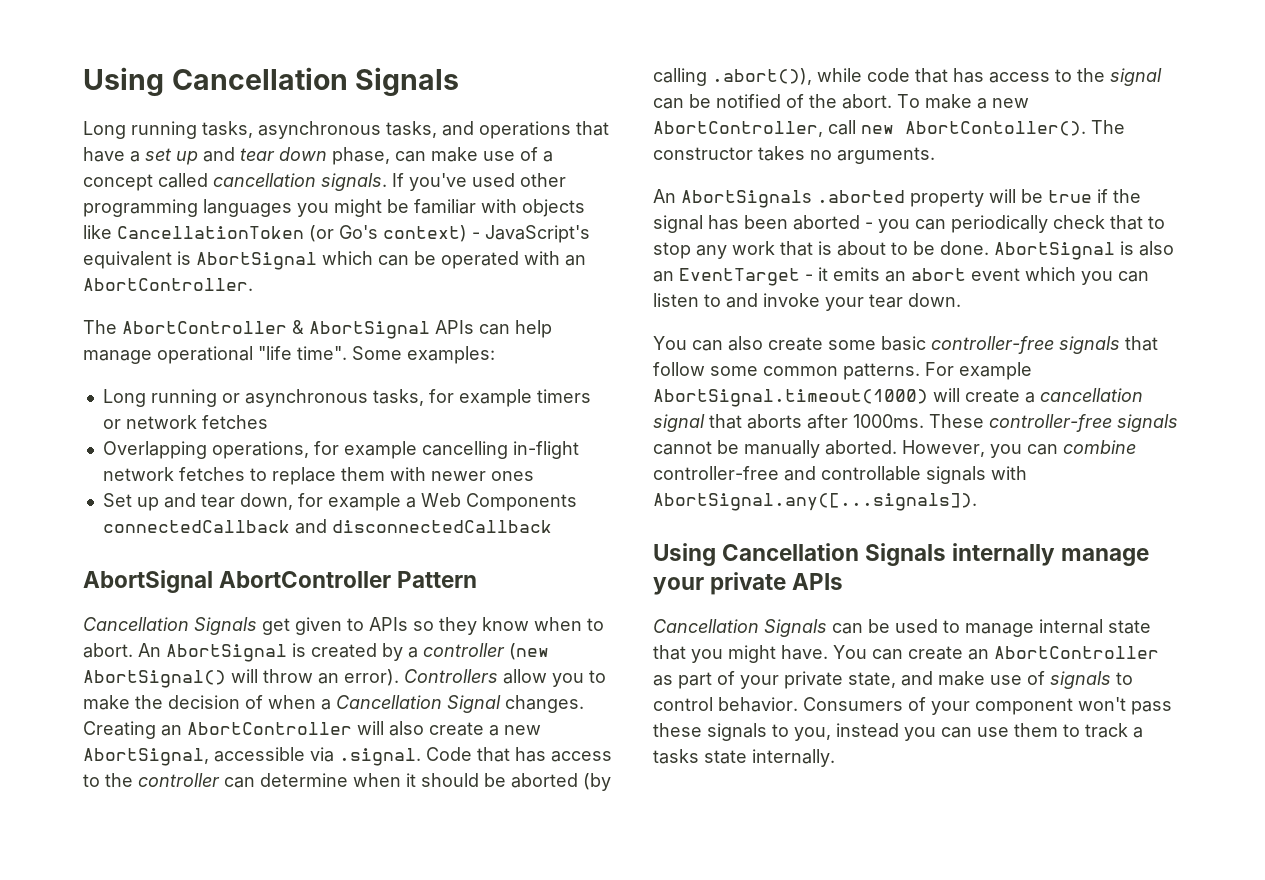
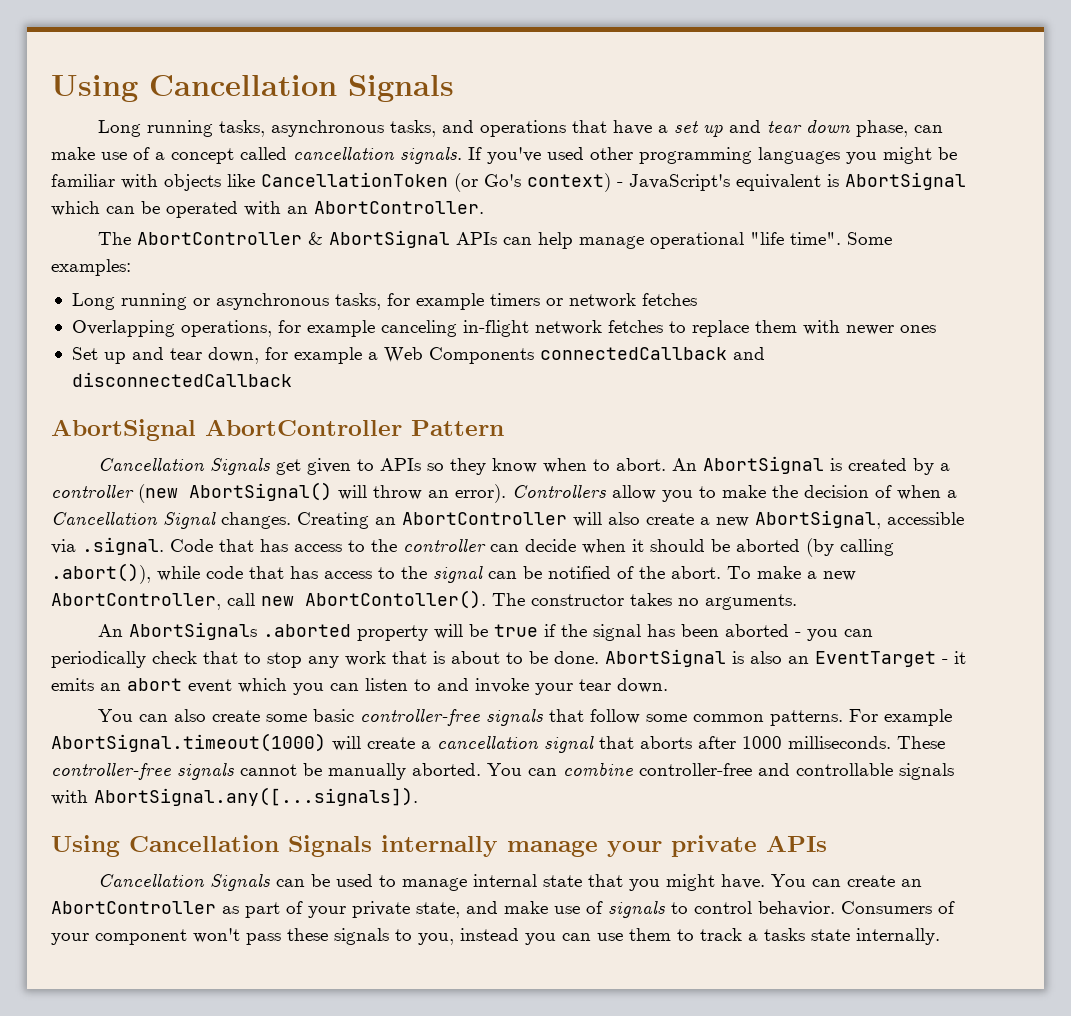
- Overlapping operations, for example cancelling in-flight network fetches to replace them with newer ones
+ Overlapping operations, for example canceling in-flight network fetches to replace them with newer ones
- Creating an AbortController will also create a new AbortSignal, accessible via .signal. Code that has access to the controller can determine when it should be aborted (by calling .abort()), while code that has access to the signal can be notified of the abort.
+ Creating an AbortController will also create a new AbortSignal, accessible via .signal. Code that has access to the controller can decide when it should be aborted (by calling .abort()), while code that has access to the signal can be notified of the abort.
- For example AbortSignal.timeout(1000) will create a cancellation signal that aborts after 1000ms.
+ For example AbortSignal.timeout(1000) will create a cancellation signal that aborts after 1000 milliseconds.
- However, you can combine controller-free and controllable signals with AbortSignal.any([...signals]).
+ You can combine controller-free and controllable signals with AbortSignal.any([...signals]).

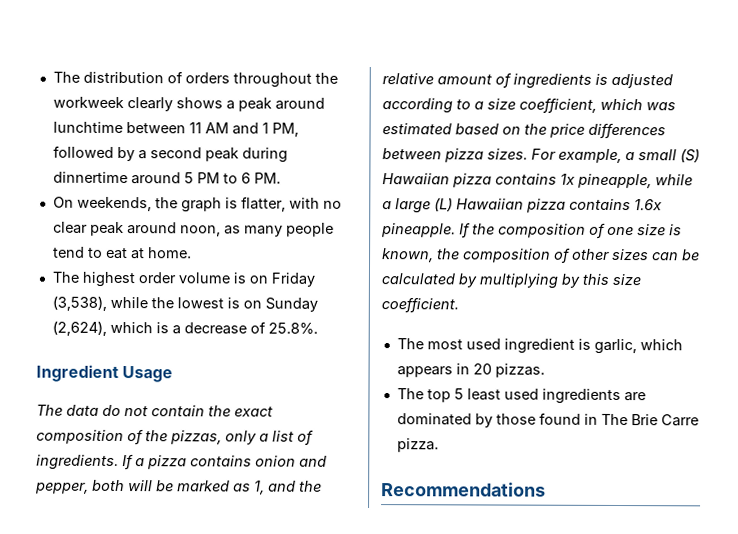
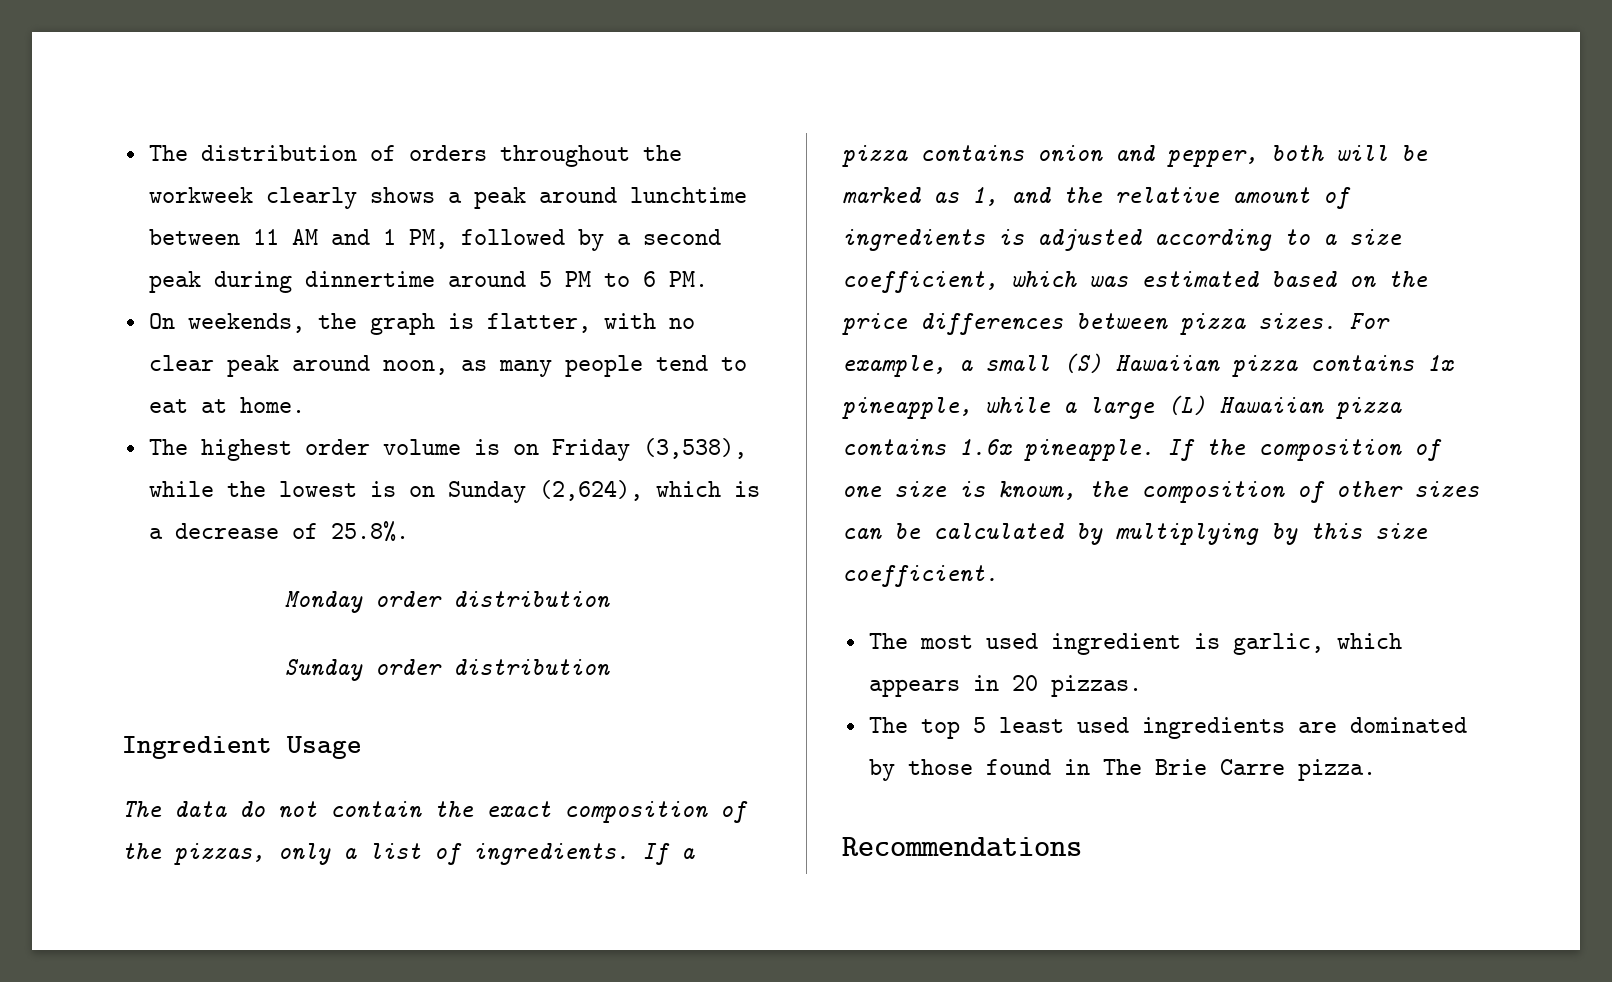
+ Monday order distribution
+ Sunday order distribution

* EXERCISE DESCRIPTION *
Each record should be printed exactly as it appears, leaving the pictures out.

* EXERCISE SOLUTION *
- Overlapping operations, for example cancelling in-flight network fetches to replace them with newer ones
+ Overlapping operations, for example canceling in-flight network fetches to replace them with newer ones
- Creating an AbortController will also create a new AbortSignal, accessible via .signal. Code that has access to the controller can determine when it should be aborted (by calling .abort()), while code that has access to the signal can be notified of the abort.
+ Creating an AbortController will also create a new AbortSignal, accessible via .signal. Code that has access to the controller can decide when it should be aborted (by calling .abort()), while code that has access to the signal can be notified of the abort.
- For example AbortSignal.timeout(1000) will create a cancellation signal that aborts after 1000ms.
+ For example AbortSignal.timeout(1000) will create a cancellation signal that aborts after 1000 milliseconds.
- However, you can combine controller-free and controllable signals with AbortSignal.any([...signals]).
+ You can combine controller-free and controllable signals with AbortSignal.any([...signals]).

+ Monday order distribution
+ Sunday order distribution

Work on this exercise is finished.